Without looking forward to an extremity of this kind (which nevertheless ought not to be entirely out of sight), the common and continual mischiefs of the spirit of party are sufficient to make it the interest and duty of a wise people to discourage and restrain it.

It serves always to distract the public councils and enfeeble the public administration. It agitates the community with ill-founded jealousies and false alarms, kindles the animosity of one part against another, foments occasionally riot and insurrection. It opens the door to foreign influence and corruption, which finds a facilitated access to the government itself through the channels of party passions. Thus the policy and the will of one country are subjected to the policy and will of another.

There is an opinion that parties in free countries are useful checks upon the administration of the government and serve to keep alive the spirit of liberty. This within certain limits is probably true; and in governments of a monarchical cast, patriotism may look with indulgence, if not with favor, upon the spirit of party. But in those of the popular character, in governments purely elective, it is a spirit not to be encouraged. From their natural tendency, it is certain there will always be enough of that spirit for every salutary purpose. And there being constant danger of excess, the effort ought to be by force of public opinion, to mitigate and assuage it. A fire not to be quenched, it demands a uniform vigilance to prevent its bursting into a flame, lest, instead of warming, it should consume.

[xi]   Washington’s Farewell Address, 1796  http://www.yale.edu/lawweb/avalon/washing.htm
“The great rule of conduct for us in regard to foreign nations is in extending our commercial relations, to have with them as little political connection as possible. So far as we have already formed engagements, let them be fulfilled with perfect good faith. Here let us stop. Europe has a set of primary interests which to us have none; or a very remote relation. Hence she must be engaged in frequent controversies, the causes of which are essentially foreign to our concerns. Hence, therefore, it must be unwise in us to implicate ourselves by artificial ties in the ordinary vicissitudes of her politics, or the ordinary combinations and collisions of her friendships or enmities.

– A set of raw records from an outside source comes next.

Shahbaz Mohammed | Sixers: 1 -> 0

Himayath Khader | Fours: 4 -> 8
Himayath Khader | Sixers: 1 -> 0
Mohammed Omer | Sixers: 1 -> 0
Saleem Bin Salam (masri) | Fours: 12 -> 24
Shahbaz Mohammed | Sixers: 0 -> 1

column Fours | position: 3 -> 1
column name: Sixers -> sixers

“Our detached and distant situation invites and enables us to pursue a different course. If we remain one people under an efficient government. the period is not far off when we may defy material injury from external annoyance; when we may take such an attitude as will cause the neutrality we may at any time resolve upon to be scrupulously respected; when belligerent nations, under the impossibility of making acquisitions upon us, will not lightly hazard the giving us provocation; when we may choose peace or war, as our interest, guided by justice, shall counsel.

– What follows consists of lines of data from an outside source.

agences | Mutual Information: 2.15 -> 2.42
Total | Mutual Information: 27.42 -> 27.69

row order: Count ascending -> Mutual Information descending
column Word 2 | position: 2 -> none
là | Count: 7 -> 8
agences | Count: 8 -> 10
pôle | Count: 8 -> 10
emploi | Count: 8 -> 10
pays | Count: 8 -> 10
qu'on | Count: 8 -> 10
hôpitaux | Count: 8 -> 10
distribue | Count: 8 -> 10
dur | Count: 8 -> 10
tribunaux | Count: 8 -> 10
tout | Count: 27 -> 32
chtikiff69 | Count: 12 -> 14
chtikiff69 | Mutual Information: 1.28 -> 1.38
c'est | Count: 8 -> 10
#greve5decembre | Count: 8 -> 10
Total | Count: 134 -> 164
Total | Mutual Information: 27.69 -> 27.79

“Why forego the advantages of so peculiar a situation? Why quit our own to stand upon foreign ground? Why, by interweaving our destiny with that of any part of Europe, entangle our peace and prosperity in the toils of European ambition, rivalship, interest, humor or caprice?

“It is our true policy to steer clear of permanent alliances with any portion of the foreign world; so far, I mean, as we are now at liberty to do it; for let me not be understood as capable of patronizing infidelity to existing engagements. I hold the maxim no less applicable to public than to private affairs, that honesty is always the best policy. I repeat it, therefore, let those engagements be observed in their genuine sense. But, in my opinion, it is unnecessary and would be unwise to extend them.”

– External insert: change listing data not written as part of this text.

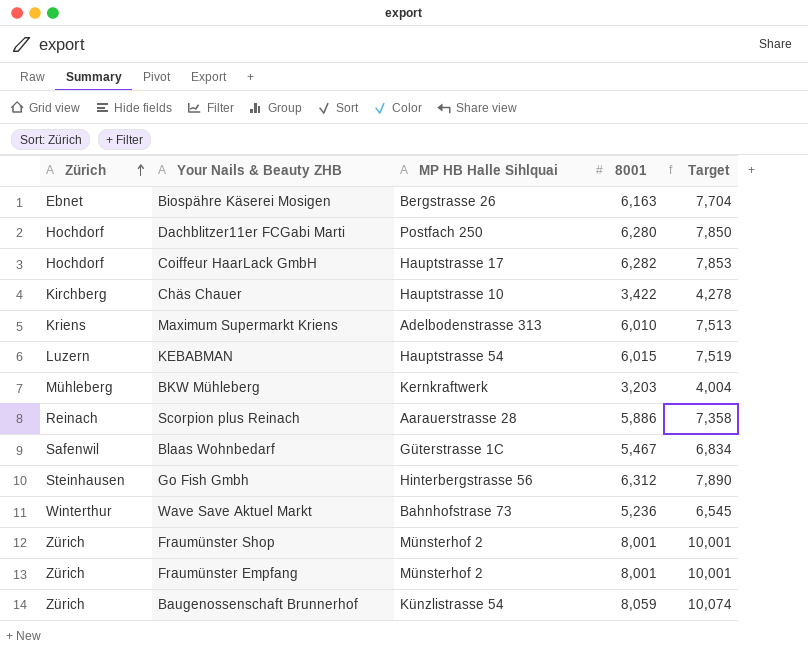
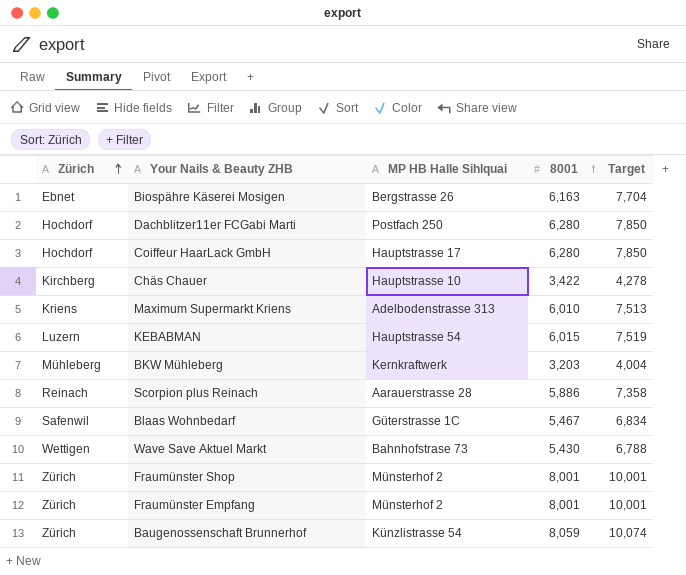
row Go Fish Gmbh: Steinhausen | Hinterbergstrasse 56 | 6,312 | 7,890 -> none
Coiffeur HaarLack GmbH | 8001: 6,282 -> 6,280
Coiffeur HaarLack GmbH | Target: 7,853 -> 7,850
Wave Save Aktuel Markt | Zürich: Winterthur -> Wettigen
Wave Save Aktuel Markt | 8001: 5,236 -> 5,430
Wave Save Aktuel Markt | Target: 6,545 -> 6,788

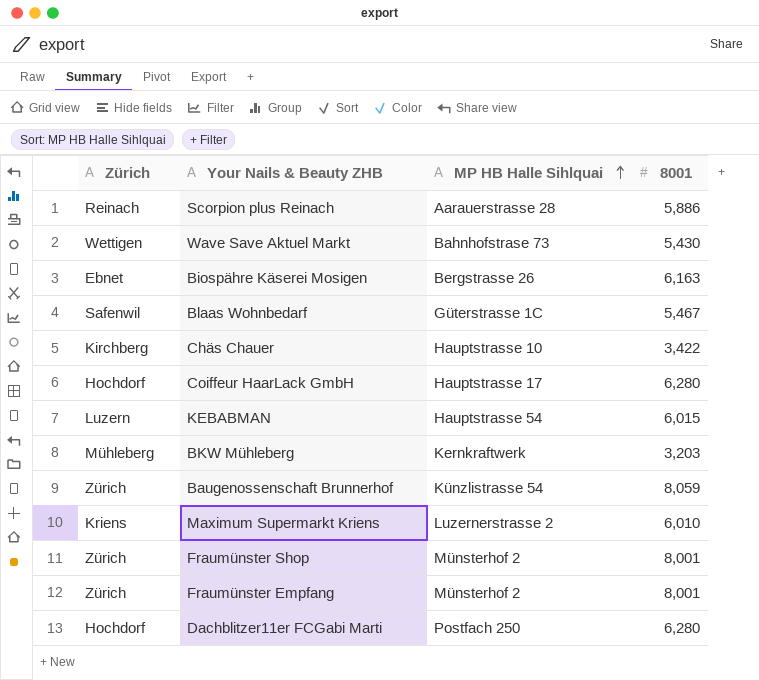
row order: Zürich ascending -> MP HB Halle Sihlquai ascending
column Target | formula: [8001] * 1.25 -> none
Maximum Supermarkt Kriens | MP HB Halle Sihlquai: Adelbodenstrasse 313 -> Luzernerstrasse 2

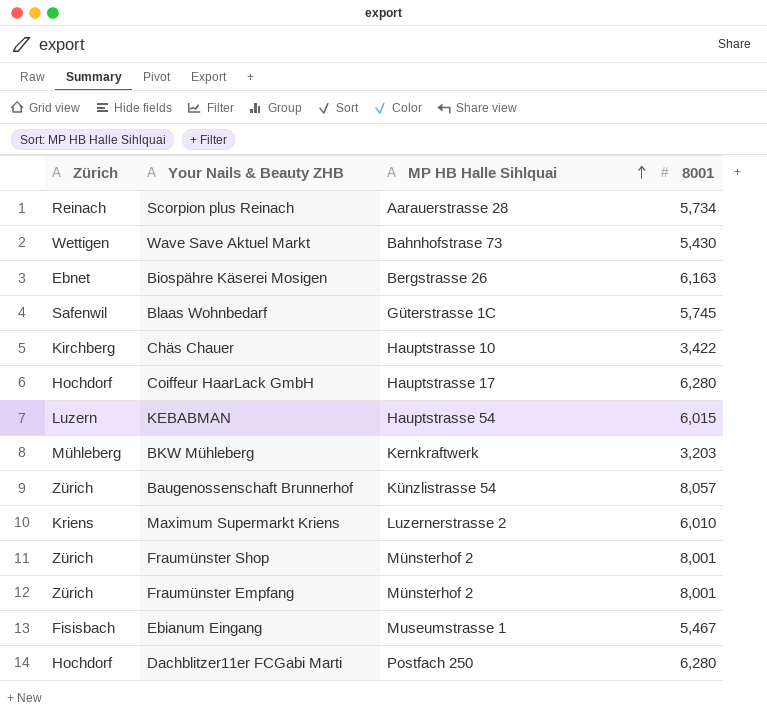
Scorpion plus Reinach | 8001: 5,886 -> 5,734
Blaas Wohnbedarf | 8001: 5,467 -> 5,745
Baugenossenschaft Brunnerhof | 8001: 8,059 -> 8,057
row Ebianum Eingang: none -> Fisisbach | Museumstrasse 1 | 5,467

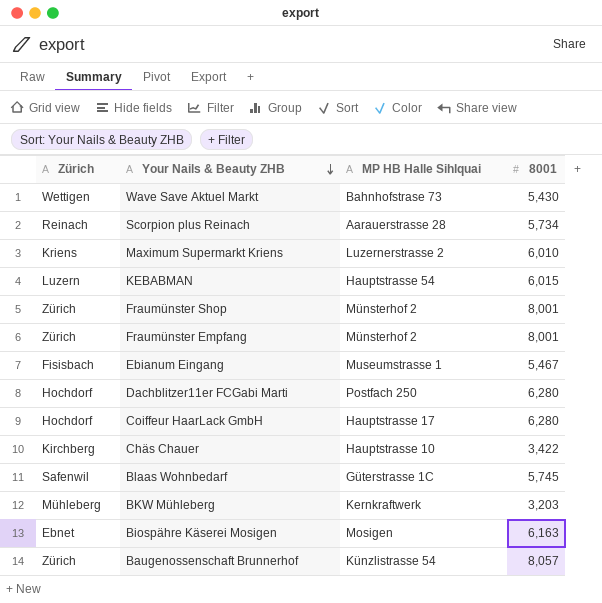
row order: MP HB Halle Sihlquai ascending -> Your Nails & Beauty ZHB descending
Biospähre Käserei Mosigen | MP HB Halle Sihlquai: Bergstrasse 26 -> Mosigen

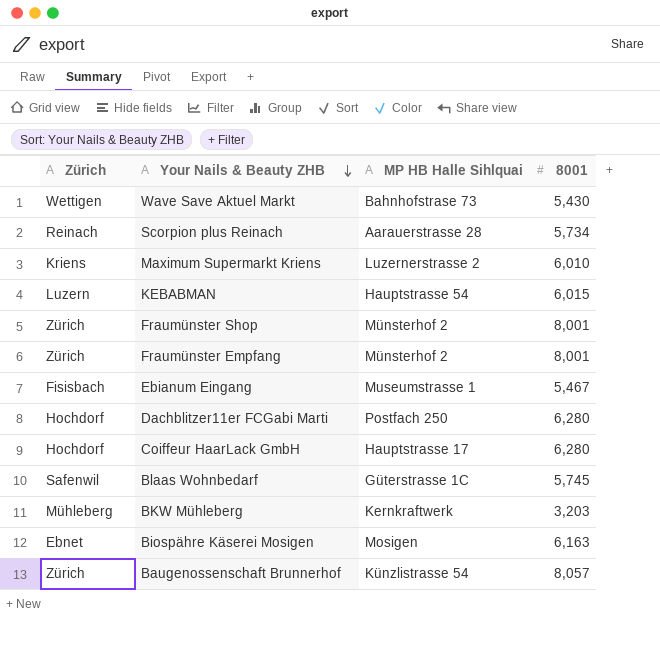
row Chäs Chauer: Kirchberg | Hauptstrasse 10 | 3,422 -> none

[xii]   “Circular Letter to Governors,” ibid, p. 144.

[xiii]   Washington's Farewell Address, 1796  http://www.yale.edu/lawweb/avalon/washing.htm

“Of all the dispositions and habits which lead to political prosperity, Religion and morality are indispensable supports.In vain would that man claim the tribute of Patriotism, who should labor to subvert these great Pillars of human happiness, these firmest props of the duties of Men and citizens... It is substantially true, that virtue or morality is a necessary spring of popular government.The rule indeed extends with more or less force to every species of free Government... Can it be, that Providence has not connected the permanent felicity of a Nation with its virtue?”